Kayaker found; no homeless perished
- August 10, 2007 - 12:27 AM
KAYAKER FOUND; NO HOMELESS PERISHED
A kayaker who was on the Mississippi River at the time of the I-35W collapse has contacted authorities, Minneapolis police said Thursday. Investigators had asked for the media's help in finding him because they wanted to interview him.
Police Capt. Mike Martin also said that a homeless man who returned to the site helped investigators identify where other homeless men had camped under the bridge. Police now believe that none perished in the collapse on Aug. 1.
Martin said that between 200 and 300 witnesses have been interviewed. Any witnesses who have not yet scheduled interviews are asked to call 1-866-328-6347.
OFFICIALS QUESTION SPEED OF REBUILDING
Several public officials from the southern half of the metro area are questioning the ambitious timetable for rebuilding the bridge, which officials have said could be done by the end of 2008.
At a meeting of the I-35W Solutions Alliance on Thursday morning, Rep. Shelley Madore, DFL-Apple Valley, called the timetable unrealistic and said her constituents are concerned "about MnDOT's ability to do this right." Minneapolis City Council Member Robert Lilligren said residents also wonder whether they'll have a chance to offer input.
Bob McFarlin, assistant state transportation commissioner, said Thursday afternoon that officials are still working on how public comments will be gathered, and he reiterated that the rebuilding process will be expedited because of the bridge's importance, both economically and for national transportation needs.
DETAINEES SAID TO BE WITH MAPPING FIRM
Five men arrested for being on the wrong side of police lines around the collapse site Wednesday were experts in underwater mapping electronics who had been invited there and escorted in by law enforcement, their employer and a Minneapolis attorney said Thursday.
"They were keen to get their gear in the water," said Anthony Davis, senior vice president of commercial affairs for Codaoctopus Products Inc., an international underwater technology firm.

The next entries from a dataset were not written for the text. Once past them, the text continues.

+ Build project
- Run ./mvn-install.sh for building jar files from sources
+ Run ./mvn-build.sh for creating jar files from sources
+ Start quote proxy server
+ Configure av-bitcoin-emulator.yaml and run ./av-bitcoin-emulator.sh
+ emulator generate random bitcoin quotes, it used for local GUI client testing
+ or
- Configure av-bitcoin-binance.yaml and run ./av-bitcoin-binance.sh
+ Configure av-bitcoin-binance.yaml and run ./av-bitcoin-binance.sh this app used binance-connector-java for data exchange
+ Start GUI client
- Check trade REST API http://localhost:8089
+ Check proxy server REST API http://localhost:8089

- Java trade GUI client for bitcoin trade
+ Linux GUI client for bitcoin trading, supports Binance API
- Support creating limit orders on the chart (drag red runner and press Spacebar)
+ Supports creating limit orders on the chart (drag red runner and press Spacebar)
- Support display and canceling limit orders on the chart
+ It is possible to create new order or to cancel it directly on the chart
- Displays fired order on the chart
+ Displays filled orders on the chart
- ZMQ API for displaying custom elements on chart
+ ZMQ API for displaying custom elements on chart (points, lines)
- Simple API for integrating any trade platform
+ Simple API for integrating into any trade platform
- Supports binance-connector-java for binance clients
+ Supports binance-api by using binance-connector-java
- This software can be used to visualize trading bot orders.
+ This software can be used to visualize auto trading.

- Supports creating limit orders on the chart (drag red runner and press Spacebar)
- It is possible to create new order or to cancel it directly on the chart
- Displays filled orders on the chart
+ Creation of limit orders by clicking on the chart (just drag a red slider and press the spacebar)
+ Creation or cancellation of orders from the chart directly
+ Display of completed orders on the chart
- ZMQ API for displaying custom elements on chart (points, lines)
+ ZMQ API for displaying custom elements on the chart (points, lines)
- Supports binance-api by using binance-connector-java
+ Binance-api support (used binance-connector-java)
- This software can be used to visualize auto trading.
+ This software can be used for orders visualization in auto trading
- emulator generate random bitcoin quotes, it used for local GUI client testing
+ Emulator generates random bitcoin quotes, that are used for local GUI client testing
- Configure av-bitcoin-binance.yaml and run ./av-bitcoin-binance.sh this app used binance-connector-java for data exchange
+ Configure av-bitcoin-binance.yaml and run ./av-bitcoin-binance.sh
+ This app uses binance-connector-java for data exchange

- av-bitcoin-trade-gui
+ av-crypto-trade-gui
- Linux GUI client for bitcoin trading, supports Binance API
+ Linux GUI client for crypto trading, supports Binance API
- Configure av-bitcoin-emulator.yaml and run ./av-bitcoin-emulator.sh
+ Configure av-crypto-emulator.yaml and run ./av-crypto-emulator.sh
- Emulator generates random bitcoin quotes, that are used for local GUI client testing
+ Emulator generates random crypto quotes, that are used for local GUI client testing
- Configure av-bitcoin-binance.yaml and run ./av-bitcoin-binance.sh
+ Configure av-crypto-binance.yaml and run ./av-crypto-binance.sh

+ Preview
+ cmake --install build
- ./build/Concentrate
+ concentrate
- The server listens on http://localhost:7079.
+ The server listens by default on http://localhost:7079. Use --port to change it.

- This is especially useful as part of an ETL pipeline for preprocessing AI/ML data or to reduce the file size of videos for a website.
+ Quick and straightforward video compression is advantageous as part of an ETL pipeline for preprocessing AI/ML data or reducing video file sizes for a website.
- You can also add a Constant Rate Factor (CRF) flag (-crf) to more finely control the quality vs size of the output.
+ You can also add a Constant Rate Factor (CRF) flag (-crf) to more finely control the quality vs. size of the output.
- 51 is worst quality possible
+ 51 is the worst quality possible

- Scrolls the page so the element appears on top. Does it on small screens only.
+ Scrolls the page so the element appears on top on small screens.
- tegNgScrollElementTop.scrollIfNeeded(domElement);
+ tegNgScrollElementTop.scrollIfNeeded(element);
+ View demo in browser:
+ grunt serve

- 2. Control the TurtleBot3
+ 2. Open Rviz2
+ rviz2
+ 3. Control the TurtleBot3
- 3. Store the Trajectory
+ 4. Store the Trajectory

Davis said the arrested men included a decorated Coast Guard captain who faced the most serious charge of interfering with a death scene. The four others were cited for trespass.
Davis and Marsh Hallberg, attorney for the men, said the arrests were probably the result of misunderstandings. But Minneapolis Police Capt. Mike Martin indicated that the former Coast Guard captain had been trying to sell a $650,000 sonar unit to rescue workers.
Martin had sharp words for others planning similar forays: "I'll make sure, with every legal means possible, that you won't have the credibility to sell Girl Scout cookies," he said.
Police also detained another man who showed up at the scene and falsely claimed to be a consultant for the National Transportation Safety Board.
BILL MCAULIFFE and JIM FOTI
LIGHT RAIL PROPOSED FOR BRIDGE DESIGN
Talk of building the new I-35W bridge has spurred discussions about a new route for the Central Corridor light-rail transit line.
The idea would be to re-route the western end of the Central Corridor line connecting St. Paul and Minneapolis. Instead of having it run along Washington Avenue through campus and over the Washington Avenue bridge, the line would move to University Avenue SE and cross the Mississippi River over the new bridge.
"That would solve a bunch of problems," said Jim Erkel, director of the Land Use and Transportation Program for the Minnesota Center for Environmental Ethics. It would eliminate the need to build a tunnel underneath Washington Avenue on campus and the need to strengthen the Washington Avenue bridge to accommodate trains, he suggested.
"Doing those two things -- you'd save some $200 million," Erkel said.
Jeremy Hanson, a spokesman for Minneapolis Mayor R.T. Rybak, said Thursday that the mayor wants to see mass transit included in the design for the new bridge, but it's too early to say whether that would be light-rail trains.